All SCITAS systems are now fully operational.

Due to the OS and software stack upgrades, you will likely need to recompile your applications.
If you use module versioning in your job scripts, please update them accordingly.

Please note that all jobs currently in the Jed's queue are in the JobHeldUser state.
Each user may release their own jobs manually using the following command: scontrol release <jobid>

Below is a summary of the key updates and improvements performed during the maintenance:

Base System Enhancements and Cluster Firmware Updates (532 compute nodes and admin servers)

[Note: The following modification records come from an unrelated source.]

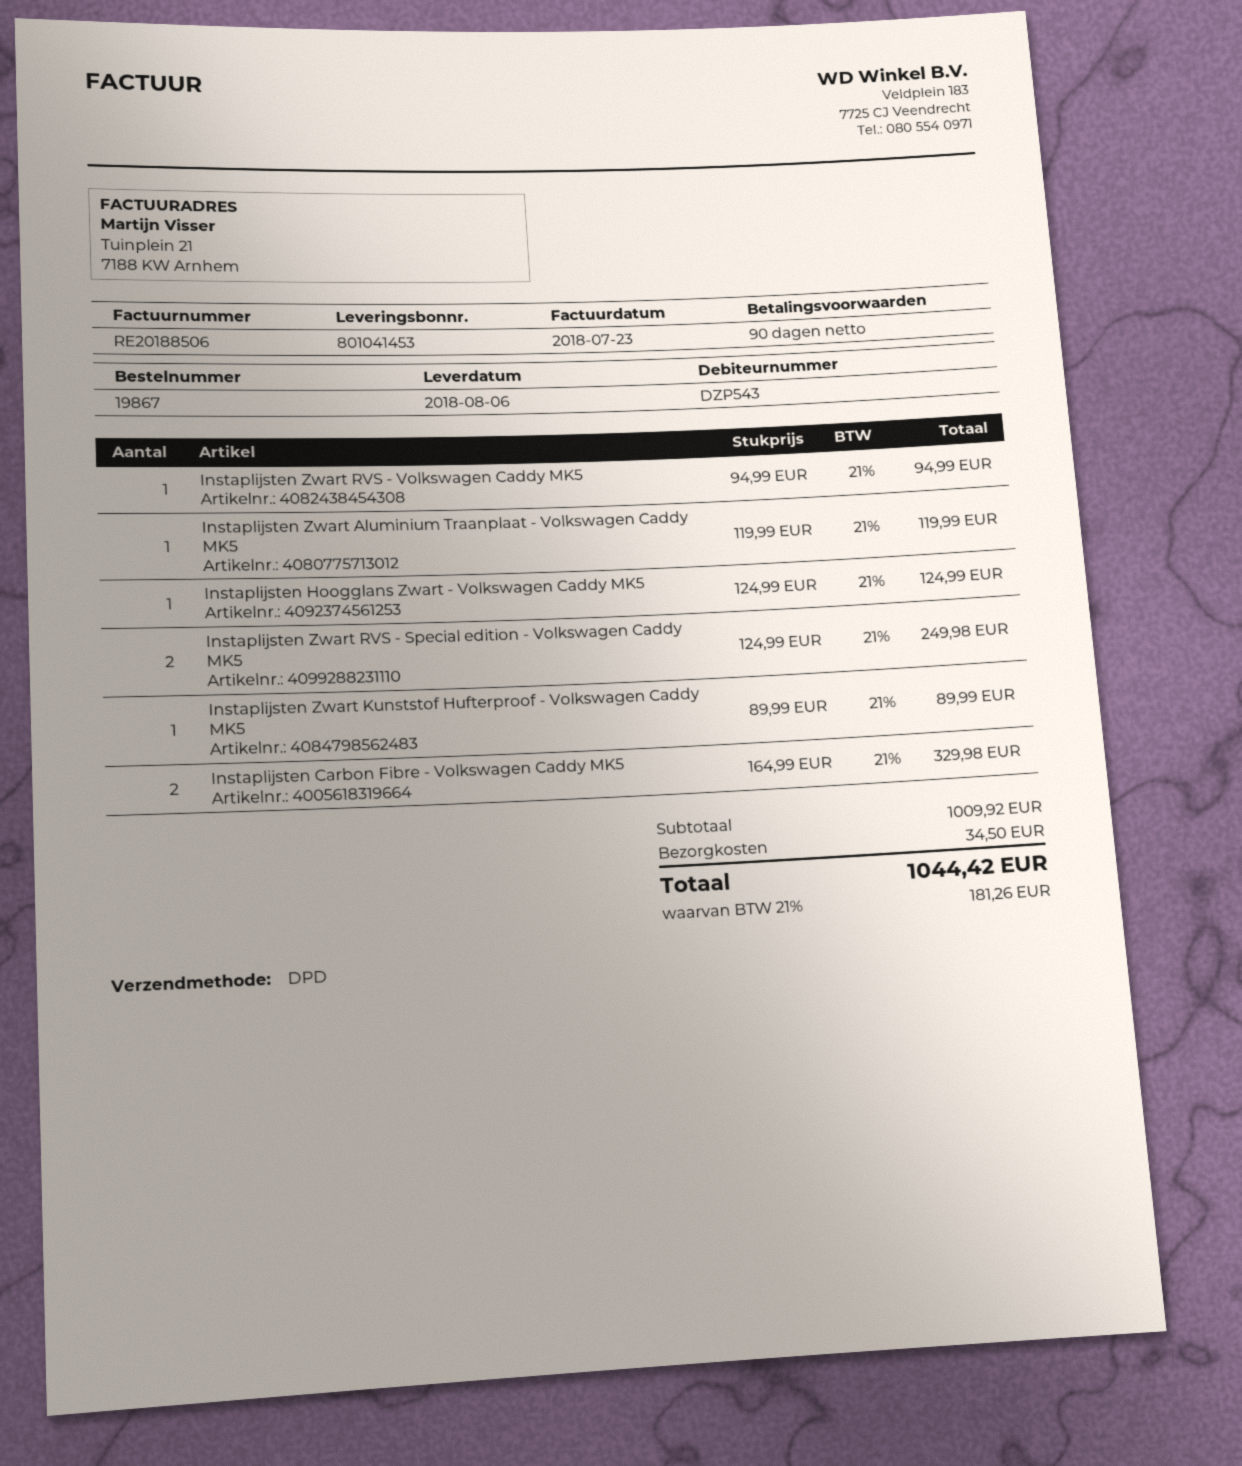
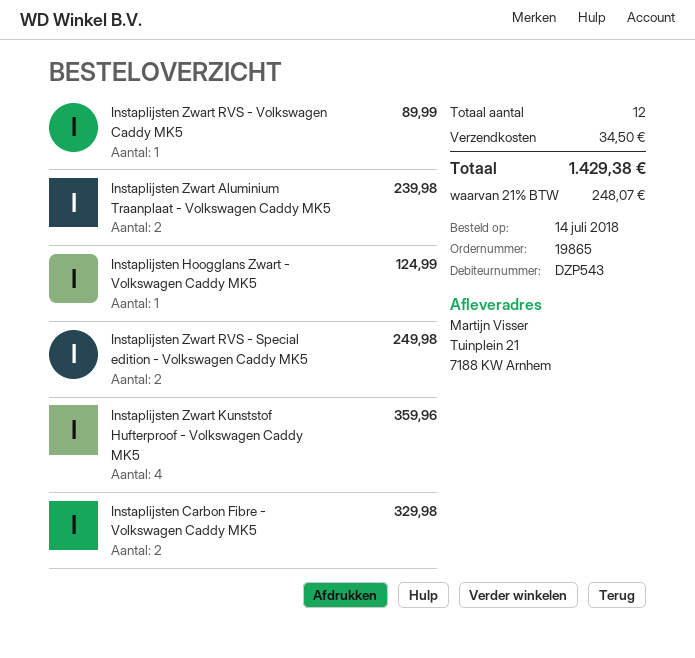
order number: 19867 -> 19865
Instaplijsten Zwart RVS - Volkswagen Caddy MK5: 1 for 94.99 -> 1 for 89.99
Instaplijsten Zwart Aluminium Traanplaat - Volkswagen Caddy MK5: 1 for 119.99 -> 2 for 239.98
Instaplijsten Zwart Kunststof Hufterproof - Volkswagen Caddy MK5: 1 for 89.99 -> 4 for 359.96
tax: 21% = 181.26 -> 21% = 248.07
total: 1044.42 -> 1429.38

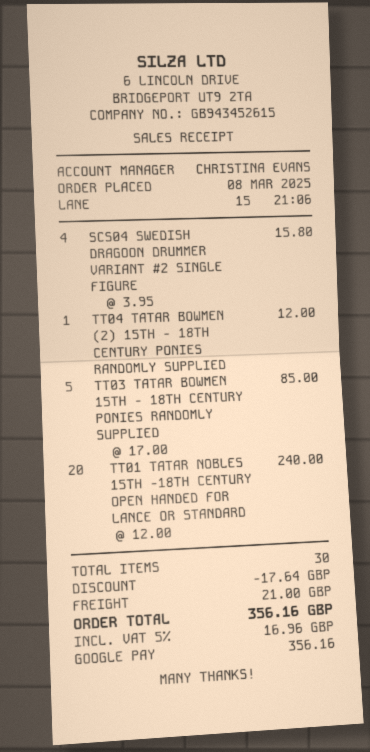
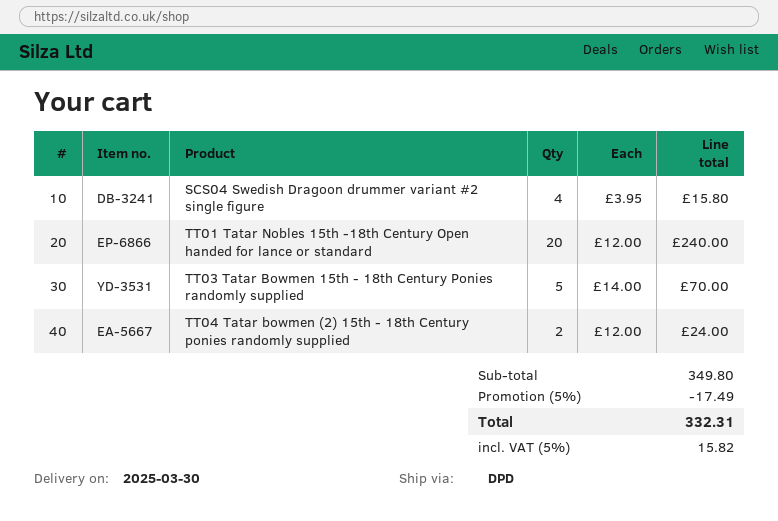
TT04 TATAR BOWMEN (2) 15TH - 18TH CENTURY PONIES RANDOMLY SUPPLIED: 1 x 12.00 = 12.00 -> 2 x 12.00 = 24.00
TT03 TATAR BOWMEN 15TH - 18TH CENTURY PONIES RANDOMLY SUPPLIED: 5 x 17.00 = 85.00 -> 5 x 14.00 = 70.00
discount: 17.64 -> 17.49
shipping: 21.00 -> none
tax: 5% = 16.96 -> 5% = 15.82
total: 356.16 -> 332.31

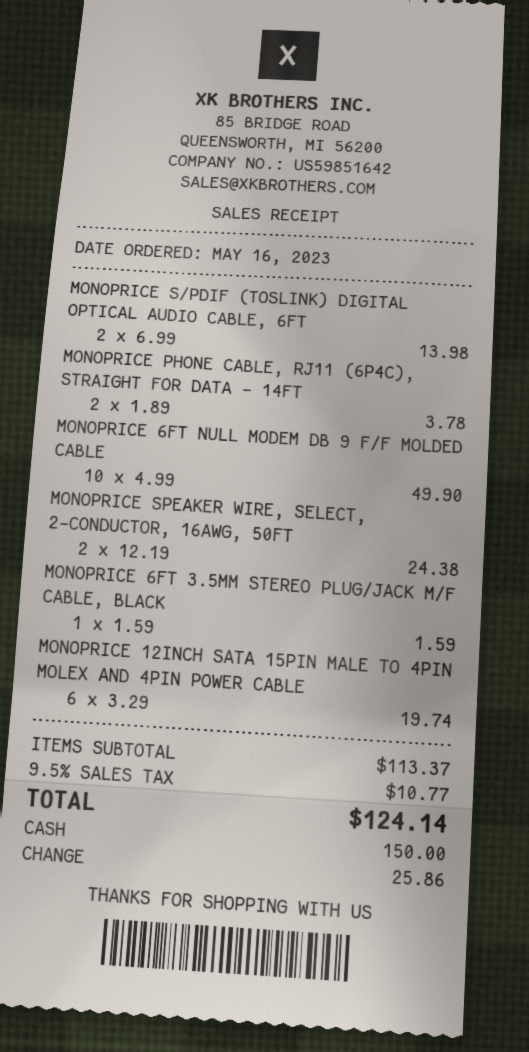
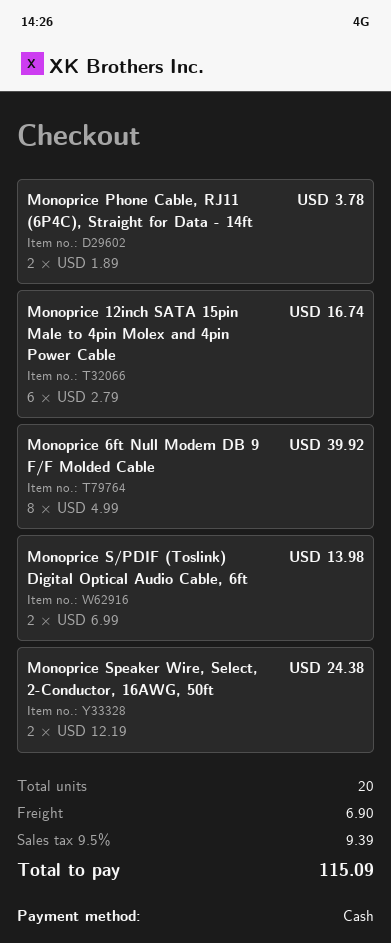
MONOPRICE 6FT NULL MODEM DB 9 F/F MOLDED CABLE: 10 x 4.99 = 49.90 -> 8 x 4.99 = 39.92
MONOPRICE 6FT 3.5MM STEREO PLUG/JACK M/F CABLE, BLACK: 1 x 1.59 = 1.59 -> none
MONOPRICE 12INCH SATA 15PIN MALE TO 4PIN MOLEX AND 4PIN POWER CABLE: 6 x 3.29 = 19.74 -> 6 x 2.79 = 16.74
shipping: none -> 6.90
tax: 9.5% = 10.77 -> 9.5% = 9.39
total: 124.14 -> 115.09

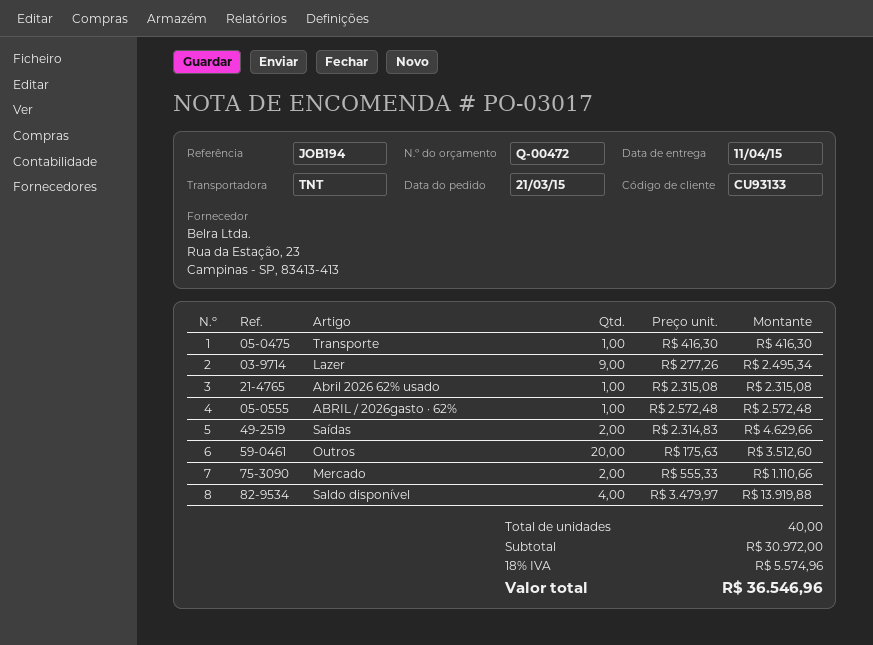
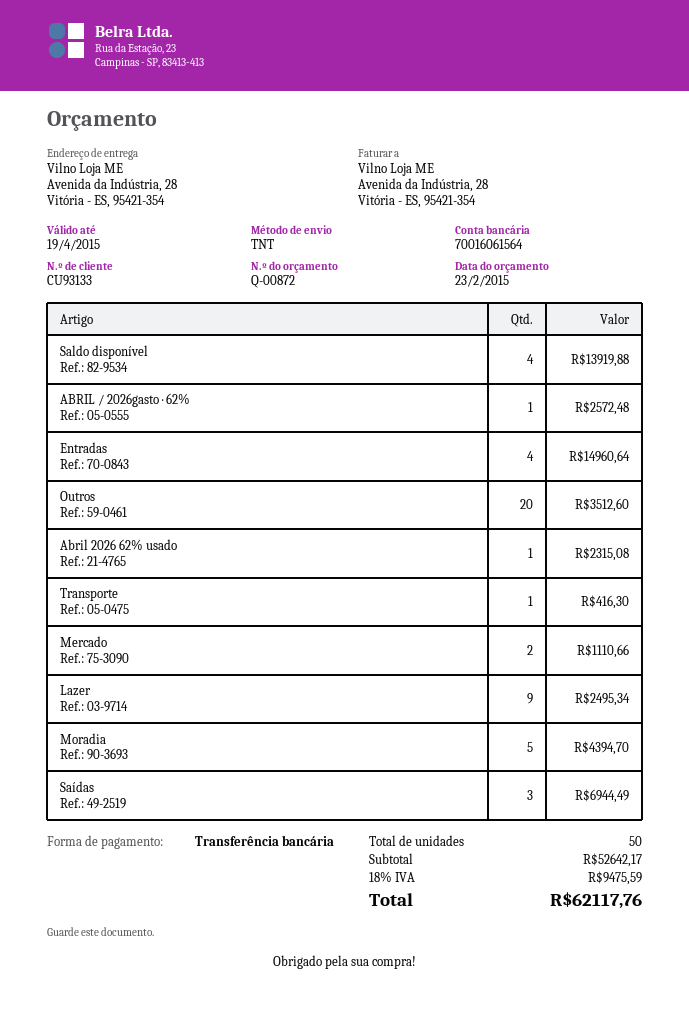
quote number: Q-00472 -> Q-00872
Saídas: 2 for 4629.66 -> 3 for 6944.49
Entradas: none -> 4 for 14960.64
Moradia: none -> 5 for 4394.70
total quantity: 40 -> 50
subtotal: 30972.00 -> 52642.17
tax: 18% = 5574.96 -> 18% = 9475.59
total: 36546.96 -> 62117.76

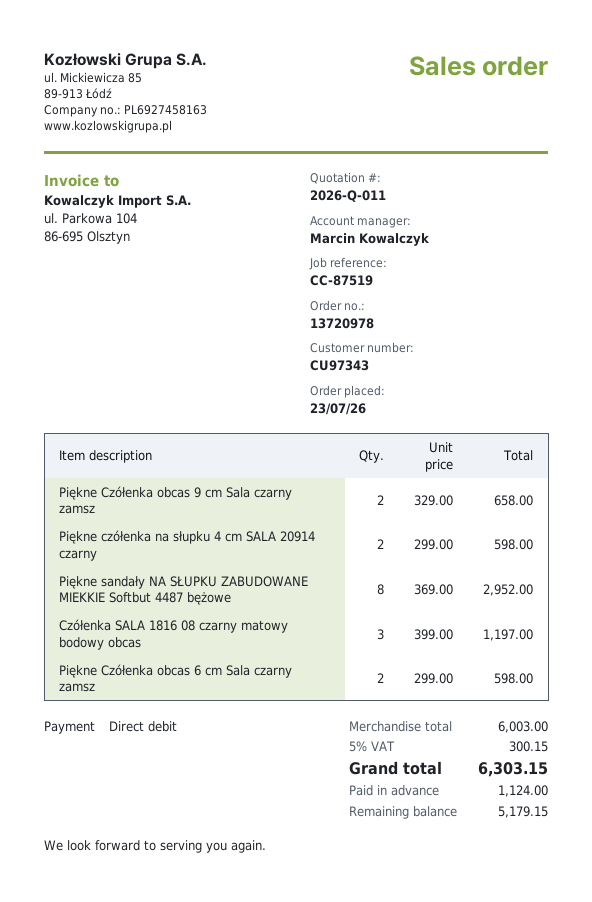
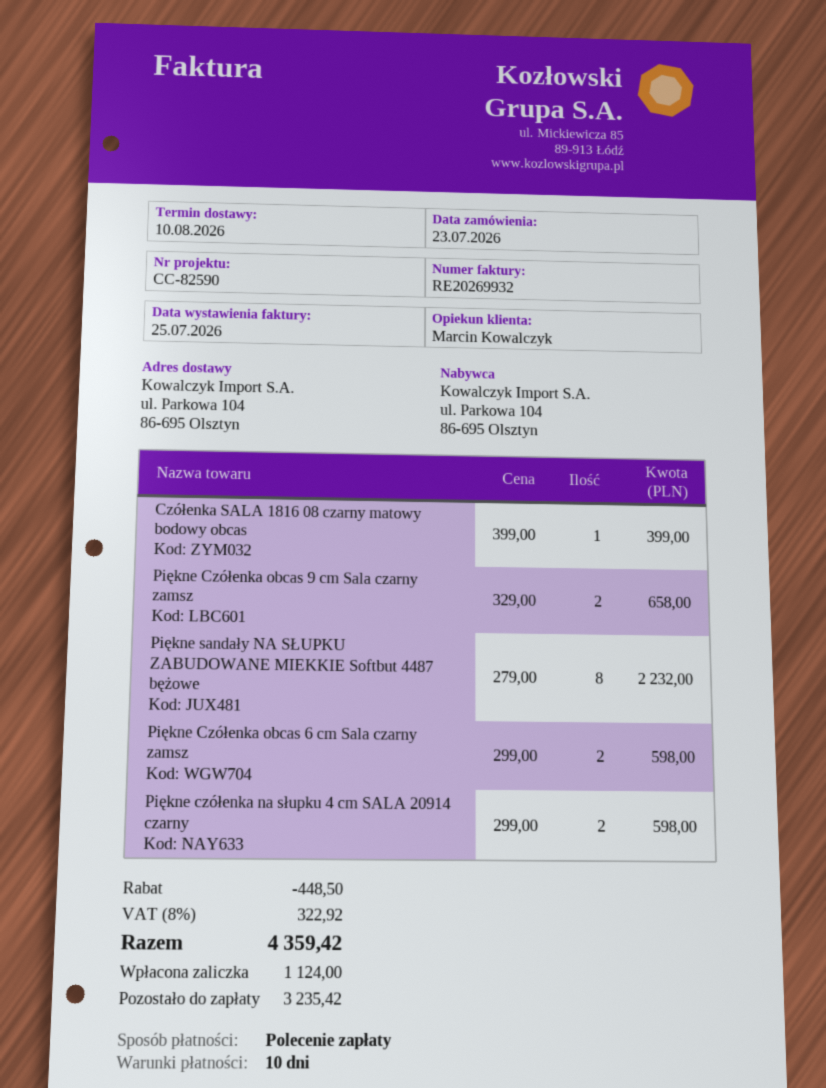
reference: CC-87519 -> CC-82590
Piękne sandały NA SŁUPKU ZABUDOWANE MIEKKIE Softbut 4487 bężowe: 8 x 369.00 = 2952.00 -> 8 x 279.00 = 2232.00
Czółenka SALA 1816 08 czarny matowy bodowy obcas: 3 x 399.00 = 1197.00 -> 1 x 399.00 = 399.00
discount: none -> 448.50
tax: 5% = 300.15 -> 8% = 322.92
total: 6303.15 -> 4359.42
balance: 5179.15 -> 3235.42

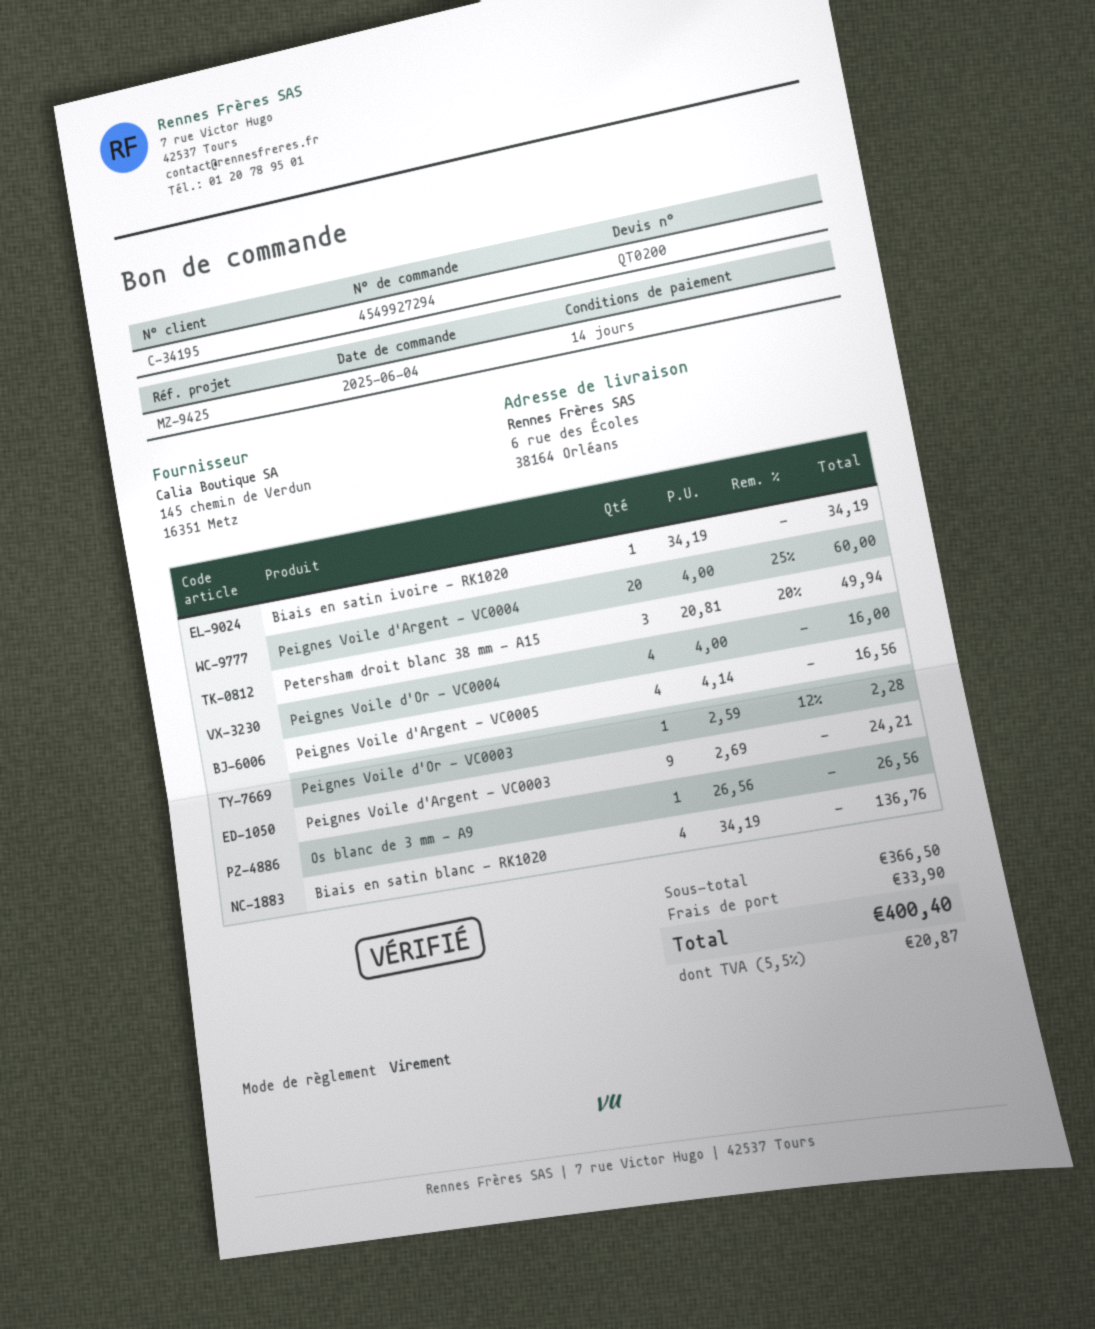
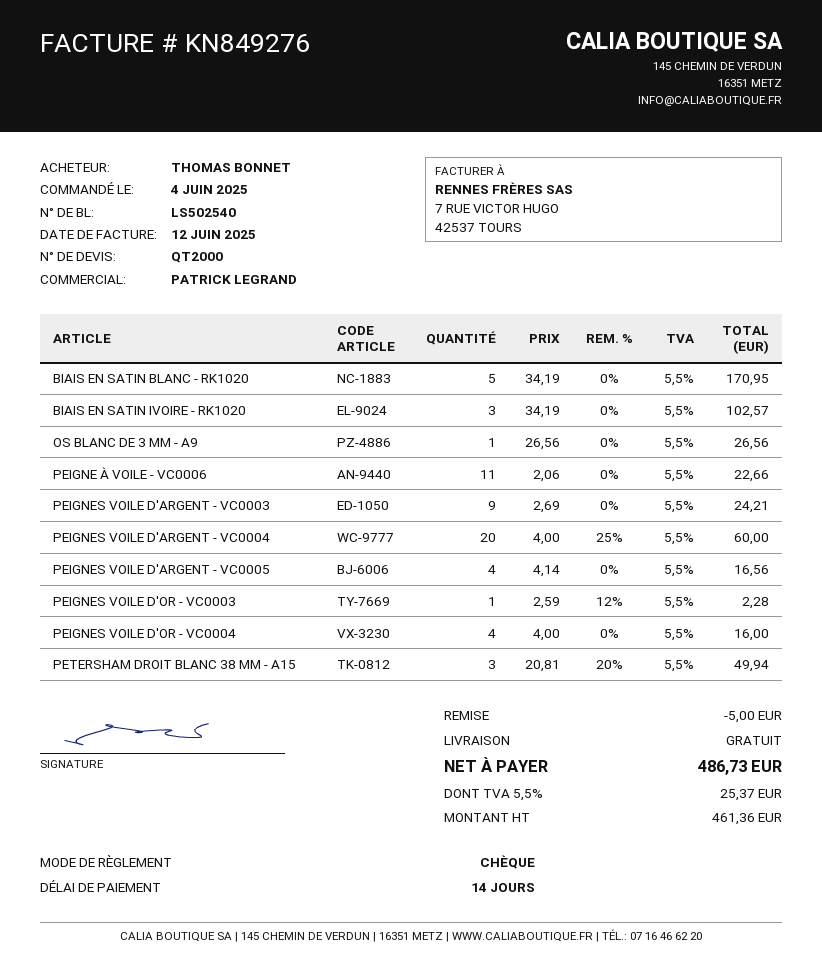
quote number: QT0200 -> QT2000
payment method: bank transfer -> cheque
Biais en satin ivoire - RK1020: 1 x 34.19 = 34.19 -> 3 x 34.19 = 102.57
Biais en satin blanc - RK1020: 4 x 34.19 = 136.76 -> 5 x 34.19 = 170.95
PEIGNE À VOILE - VC0006: none -> 11 x 2.06 = 22.66
discount: none -> 5.00
shipping: 33.90 -> 0.00
tax: 5.5% = 20.87 -> 5.5% = 25.37
total: 400.40 -> 486.73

  • OS upgrade: RHEL 9.0 → RHEL 9.4
  • Mellanox OFED: Updated to the latest drivers
  • Packages and tools: Refreshed to stable versions
  • System cleanup: Obsolete packages removed, general tidying performed
  • All login and admin nodes updated
  • UEFI, BMC and network card firmware updated

Jed InfiniBand Integration (44 compute nodes)

  • New rack installed with InfiniBand
  • IB cards and switches configured
  • Stack integration completed
    • To use the new InfiniBand-enabled nodes, please specify the infiniband Slurm partition (-p infiniband).

Software Stack Update

  • Software stack on Kuma recompiled on the new OS
  • Update of software stack on Jed to match Kuma
  • Libraries and tools updated for performance and compatibility

Central Storage (Spectrum Scale)

  • NSD servers and disk enclosures upgraded
  • GPFS version updated
  • Core switches updated
  • I/O parameters fine-tuned based on IBM best practices.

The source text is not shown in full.